United States District Court, Western District of Missouri
Dec 28, 2022
6:21-cv-03323-NKL (W.D. Mo. Dec. 28, 2022)

Opinion

6:21-cv-03323-NKL

12-28-2022

DEWAYNE BUTTERWORTH, JR., Plaintiff, v. KILOLO KIJAKAZI, Acting Commissioner of Social Security, Defendant.


ORDER

NANETTE K. LAUGHREY UNITED STATES DISTRICT JUDGE

Plaintiff Dewayne Butterworth, Jr. seeks review of the denial by the Commissioner of the Social Security Administration (the “Commissioner”) of his application for supplemental security income (“SSI”) under 42 U.S.C §§ 1381-1385. Mr. Butterworth argues reversal is required because the ALJ improperly rejected Mr. Butterworth's testimony regarding the need to use a cane “for balance” when evaluating his residual functional capacity (“RFC”). As discussed in more detail below, the Commissioner's decision is REVERSED and REMANDED for further proceedings.

I. Background

On April 22, 2019, Mr. Butterworth protectively filed his SSI application, claiming an alleged onset date of September 13, 2018. See Tr. 32. The claim was initially denied, and Mr. Butterworth requested a hearing before an administrative law judge. On May 19, 2020, Administrative Law Judge Mary Leary (the “ALJ”) held a telephone hearing on Mr. Butterworth's claims. Mr. Butterworth was informed of his right to representation but chose to appear and testify without an attorney or other representative. The ALJ ultimately concluded that Mr. Butterworth was not disabled. Tr. 42.
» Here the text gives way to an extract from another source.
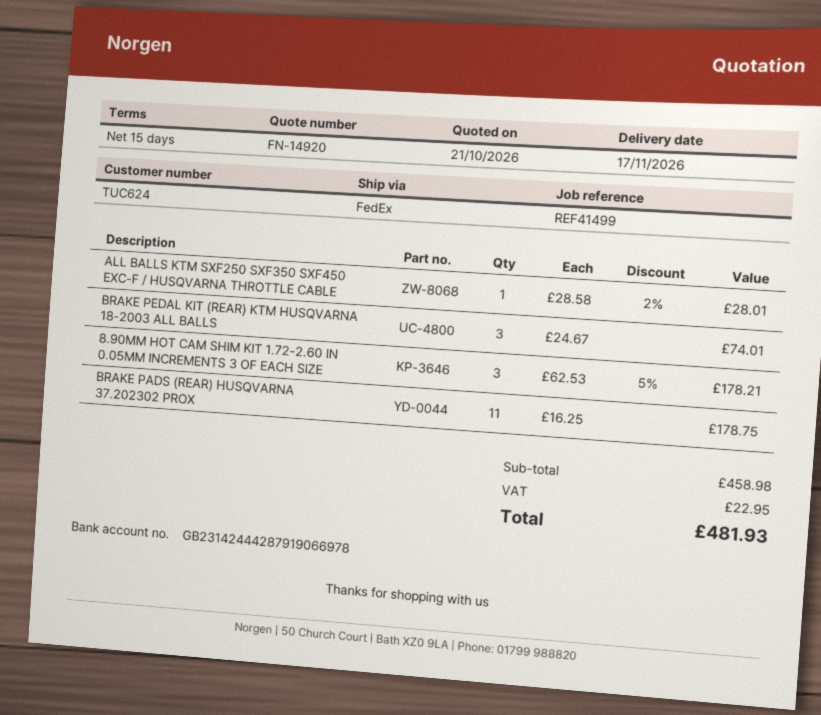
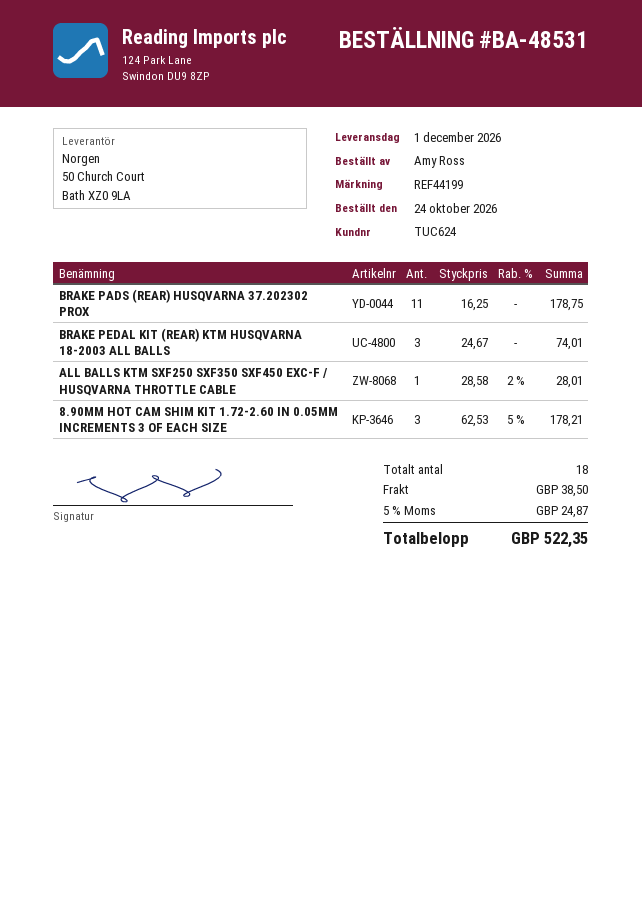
delivery date: 2026-11-17 -> 2026-12-01
reference: REF41499 -> REF44199
shipping: none -> 38.50
tax: 22.95 -> 24.87
total: 481.93 -> 522.35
Applying the five-step process laid out in 20 C.F.R. § 404.1520(a), the ALJ concluded that Mr. Butterworth had several severe impairments: dysphonia status post thyroplasty; laryngeal edema; chronic laryngitis; mild lumbar compression fracture; lumbar spondylosis and radiculopathy; status post left rotator cuff surgery; degenerative joint disease of the bilateral shoulders and bilateral hips; and diabetes mellitus. See Tr. 35. However, none of these impairments-individually or cumulatively-were found to meet or equal the severity of one of the listed impairments in 20 C.F.R. Part 404, Subpart P, Appendix 1. Id. at 37. The ALJ then found Mr. Butterworth had the RFC to perform light work with several additional limitations. Specifically, Mr. Butterworth can occasionally lift and carry twenty pounds and can lift and carry ten pounds frequently. Doc. 8-3, at 37. Additionally, he can stand, walk, and/or sit for six hours in an eight-hour day. Id. He can occasionally climb ramps and stairs and can frequently balance, occasionally stoop, and frequently kneel, crouch, and crawl. Id. But, he could never climb ladders, ropes, or scaffolds. Id. He could only reach overhead bilaterally occasionally. Id. The ALJ further found that Mr. Butterworth must avoid occupations that require frequent speaking and expose him to loud noises. Id. Also, he must avoid concentrated exposure to vibration, and all but occasional exposure to respiratory irritants. Id. Finally, Mr. Butterworth must avoid concentrated exposure to hazards such as dangerous machinery and unprotected heights, and he must be able to use a cane to ambulate. Id.

The ALJ then determined that, considering Mr. Butterworth's age, education, work experience, and RFC, he could perform work that existed in significant numbers in the national economy. Id. at 41. Based upon the testimony of a vocational expert, the ALJ specifically concluded that Mr. Butterworth could work as a Blade Balancer, Small Products Assembler, or Mail Clerk. Id. at 43. Because Mr. Butterworth could perform work that was available in significant numbers in the national economy, he was deemed not disabled. Id.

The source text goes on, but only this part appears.